How far God’s logic is from our own! And how different is his way of acting from ours! The Lord invites us to understand and observe the the true spirit of the law to give it total fulfilment in love for those in need. “Love... is the fulfilling of the law”, St Paul wrote (Rom 13:10). Our justice will be all the more perfect the more motivated it is by love for God and for our brethren.
Dear friends, the detention system revolves around two strong points that are both important: on the one hand the protection of society from possible threats and on the other, the reintegration of those who have erred without trampling on their dignity and without excluding them from social life. Both these aspects are important and aim to avoid creating that “abyss” between the prison situation and the situation conceived by the law which foresees as a fundamental element the educational role of punishment and respect for the rights and dignity of the person. Human life belongs to God alone who donated it and is not left to anyone’s mercy, not even that of our own free will!
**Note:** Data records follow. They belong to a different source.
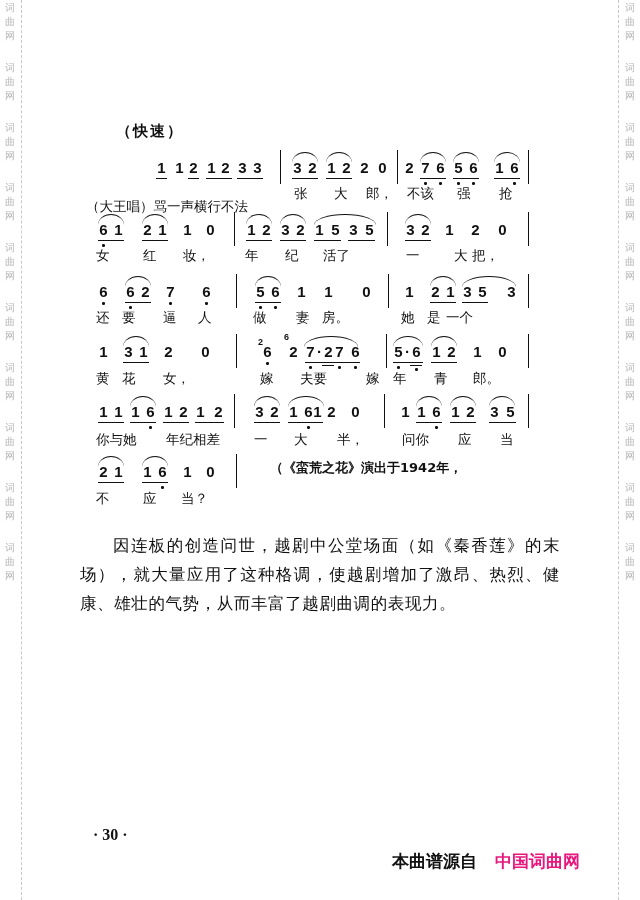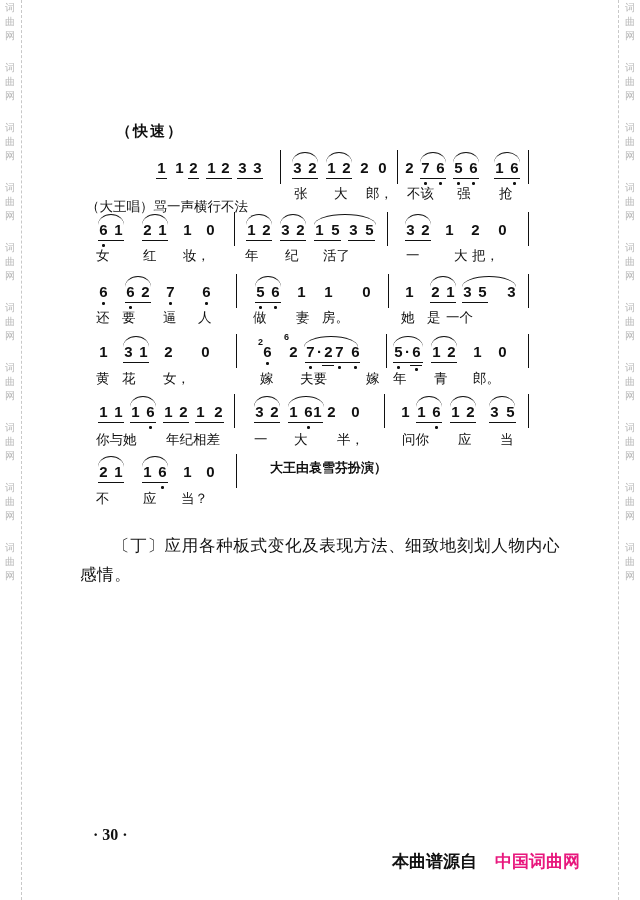"（《蛮荒之花》演出于1942年，" div { html: none -> <div>（《蛮荒之花》演出于1942年，</div> }
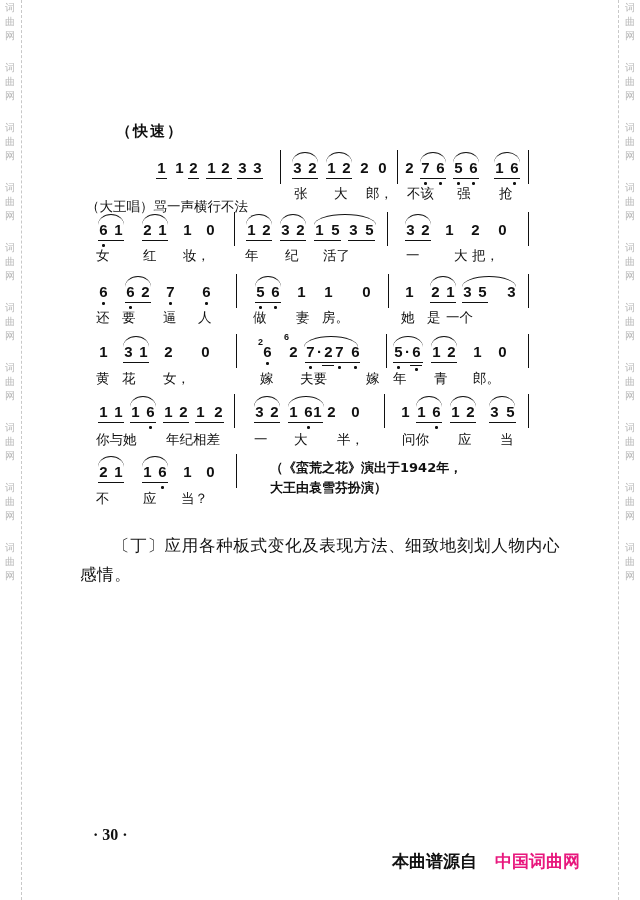"大王由袁雪芬扮演）" div { html: <div>大王由袁雪芬扮演）</div> -> none }
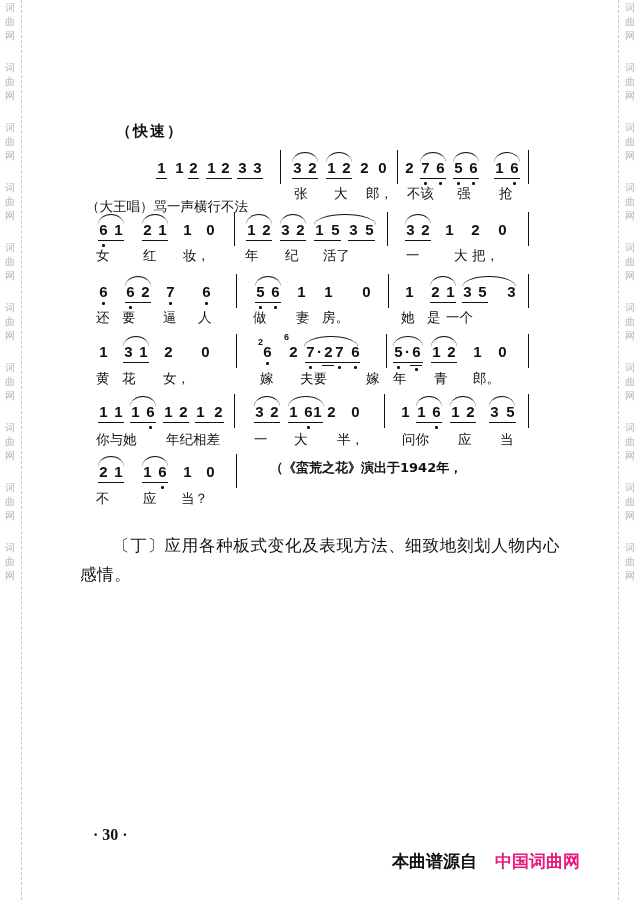"因连板的创造问世，越剧中公堂场面（如《秦香莲》的末场），就大量应用了这种格调，使" p { html: none -> <p>因连板的创造问世，越剧中公堂场面（如《秦香莲》的末场），就大量应用了这种格调，使越剧增加了激昂、热烈、健康、雄壮的气势，从而丰富了越剧曲调的表现力。</p> }
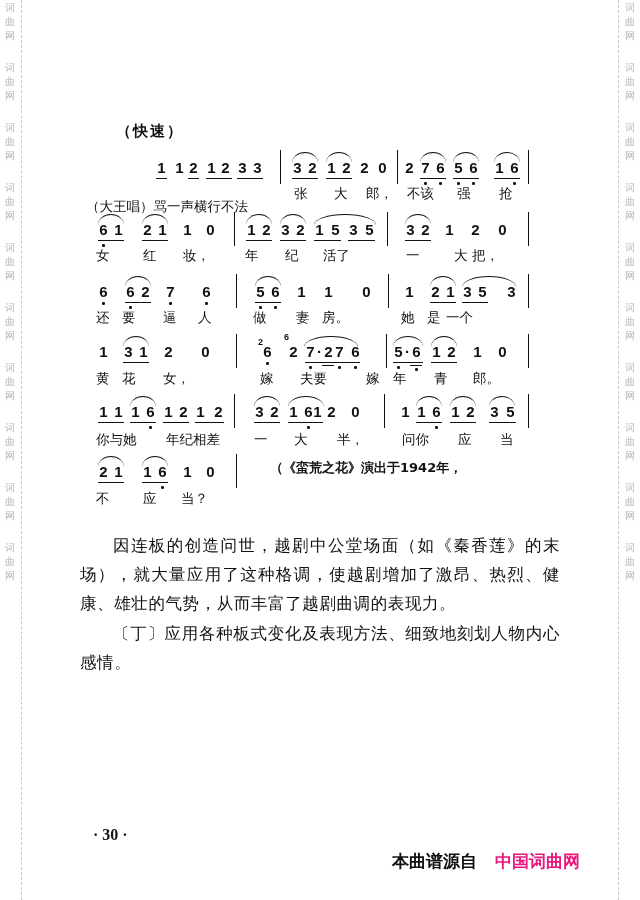"〔丁〕应用各种板式变化及表现方法、细致地刻划人物内心感情。" p { html: <p>〔丁〕应用各种板式变化及表现方法、细致地刻划人物内心感情。</p> -> none }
We are called to preserve the precious pearl of our life and that of others.
I know that the overcrowding and the degradation of prisons can make detention even more bitter. I have received various letters from inmates which emphasize this. It is important that institutions encourage an attentive analysis of the situation in jails today, that the structures, the means and the personnel be examined in such a way that inmates never have to serve a “double sentence”. Moreover, it is important to promote a development of the prison system which, as well as respecting justice, is increasingly adapted to the needs of the human person also by recourse to punishments alternative to imprisonment or to different forms of detention.
Dear friends, today is the fourth Sunday of Advent. May the Nativity of the Lord, now at hand, rekindle hope and love in your hearts. The birth of the Lord Jesus, which we shall be commemorating in a few days, reminds us of his mission to bring salvation to all men and women, excluding no one.
His salvation is not imposed but reaches us through acts of love, mercy and forgiveness that we ourselves can carry out. The Child of Bethlehem will be happy when all human beings return to God with a renewed heart. Let us ask him in silence and prayer to be all released from the prison of sin, pride and conceit. In fact, if they are to be truly free from evil, anguish and death, each and every person needs to come out of this inner prison. Only the Child who was laid in the manger can give complete liberation to all!
I would like to end by telling you that the Church supports and encourages every effort to guarantee everyone a dignified life. Rest assured that I am close to each one of you, to your families, your children to your young people and to your elderly, and that I carry you all in my heart before God. May the Lord bless you and your future!